AMD Puts Hopes on Packaging, Memory on Logic, Optical Comms for Decade Ahead

At the ISSCC 2023 earlier this week, AMD discussed the future of computing over the next decade. CEO Dr. Lisa Su was the lead presenter and showed that AMD has performed admirably in supercomputer, server, and GPU performance trends over the last few decades. However, probably more interesting are the well-crafted plans that show how AMD aims to keep the pedal to the metal and use advanced technologies to counteract the tapering off of semiconductor process shrink benefits.

AMD presents at ISSCC 2023 — (Image credit: AMD)

Image 1 of 3

In the above performance slides, AMD claims it has successfully doubled mainstream server performance every 2.4 years since 2009. However, it doesn’t share any projections with respect to this market. AMD is confident to peer further into the future with its GPU performance trends (slide 2 in the gallery above). Here you can see that it claims to have doubled GPU performance every 2.2 years since 2006. The chart shows this trend is locked in until at least 2025.
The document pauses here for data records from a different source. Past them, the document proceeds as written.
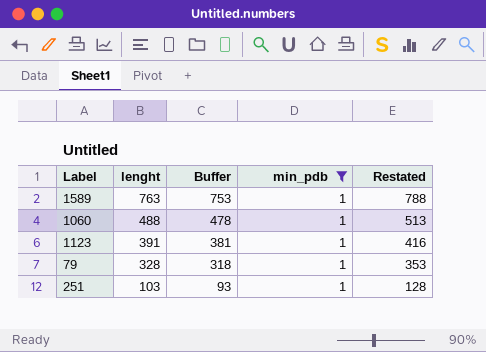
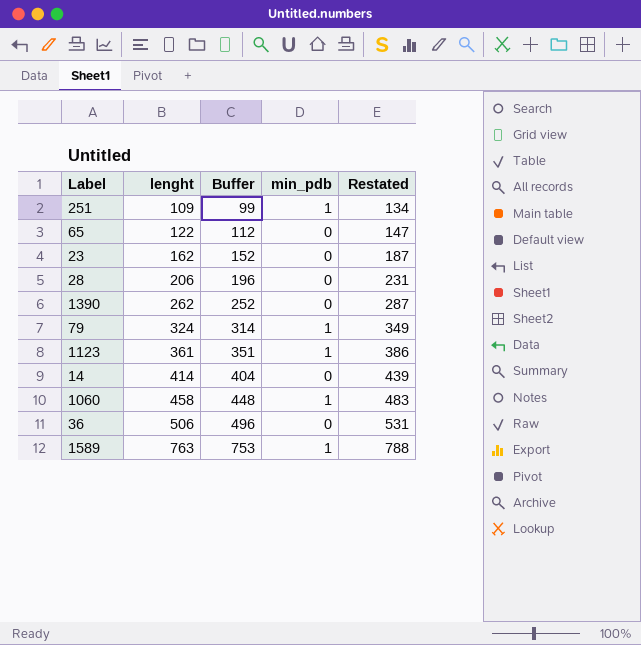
filter: min_pdb = 1 -> none
row order: lenght descending -> lenght ascending
251 | lenght: 103 -> 109
251 | Buffer: 93 -> 99
251 | Restated: 128 -> 134
79 | lenght: 328 -> 324
79 | Buffer: 318 -> 314
79 | Restated: 353 -> 349
1123 | lenght: 391 -> 361
1123 | Buffer: 381 -> 351
1123 | Restated: 416 -> 386
1060 | lenght: 488 -> 458
1060 | Buffer: 478 -> 448
1060 | Restated: 513 -> 483

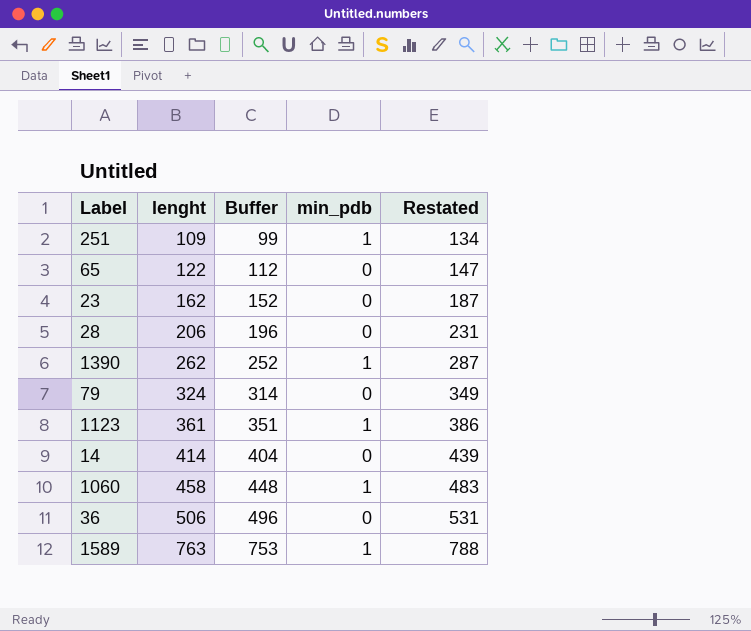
1390 | min_pdb: 0 -> 1
79 | min_pdb: 1 -> 0

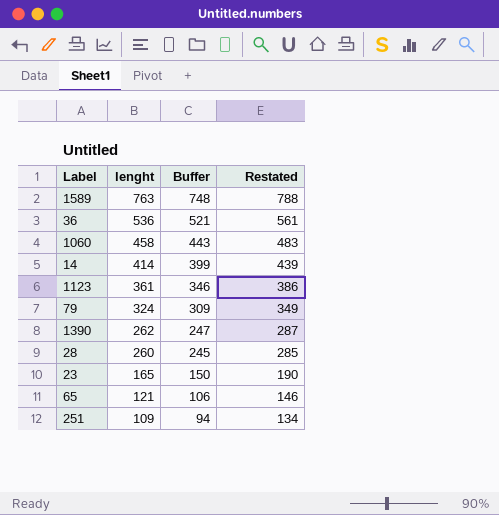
row order: lenght ascending -> lenght descending
column min_pdb | position: 4 -> none
column Buffer | formula: [lenght] - 10 -> [lenght] - 15
36 | lenght: 506 -> 536
36 | Restated: 531 -> 561
28 | lenght: 206 -> 260
28 | Restated: 231 -> 285
23 | lenght: 162 -> 165
23 | Restated: 187 -> 190
65 | lenght: 122 -> 121
65 | Restated: 147 -> 146

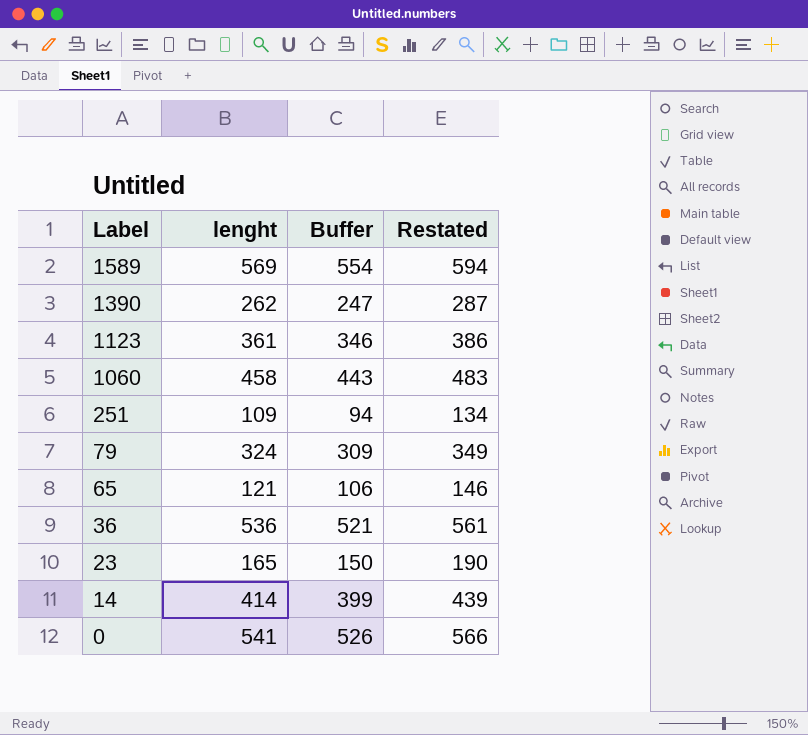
row order: lenght descending -> Label descending
row 28: 260 | 245 | 285 -> none
1589 | lenght: 763 -> 569
1589 | Buffer: 748 -> 554
1589 | Restated: 788 -> 594
row 0: none -> 541 | 526 | 566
AMD's supercomputer performance is the most successful in terms of advances over time, with the last chart above showing that, since the late 90s, AMD processors have been instrumental in doubling supercomputer performance every 1.2 years. Moreover, AMD predicts we will reach Zetascale supercomputer performance in approximately a decade. AMD also took time to highlight efficiency gains, and the intense battle to keep Moore’s Law alive as logic density tapers off.
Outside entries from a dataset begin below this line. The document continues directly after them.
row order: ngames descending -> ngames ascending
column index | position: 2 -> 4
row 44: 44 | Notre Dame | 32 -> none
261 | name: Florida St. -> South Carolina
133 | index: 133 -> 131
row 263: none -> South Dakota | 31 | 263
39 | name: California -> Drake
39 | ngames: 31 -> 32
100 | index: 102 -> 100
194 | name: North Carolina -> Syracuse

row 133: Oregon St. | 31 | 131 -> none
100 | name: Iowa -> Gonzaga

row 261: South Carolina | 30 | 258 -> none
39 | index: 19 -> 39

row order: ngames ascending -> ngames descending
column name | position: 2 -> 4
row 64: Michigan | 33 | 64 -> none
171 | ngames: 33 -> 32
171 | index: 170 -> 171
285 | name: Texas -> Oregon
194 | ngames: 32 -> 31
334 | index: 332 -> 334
Generously, AMD laid out some of its key plans which will help it drive forward with efficiency and performance gains over the coming decade. Advanced packaging is going to be a strong driver of both performance and efficiency, according to AMD. We have already seen some of the results of AMD traveling down this path with the use of chiplets and 3D V-Cache, and it will continue.

Image 1 of 3

Some advanced packaging avenues which will be explored include the integration of 3D CPU & GPU silicon “for next-level efficiency.” Additionally, AMD reckons that “even tighter integration of compute and memory” will result in higher bandwidth with lower power. AMD will also target processing in memory. A slide shared at ISSCC showed a processor with an HBM module stacked on top. AMD says that if key algorithmic kernels can be executed in memory, that takes significant burden and latency out of the system.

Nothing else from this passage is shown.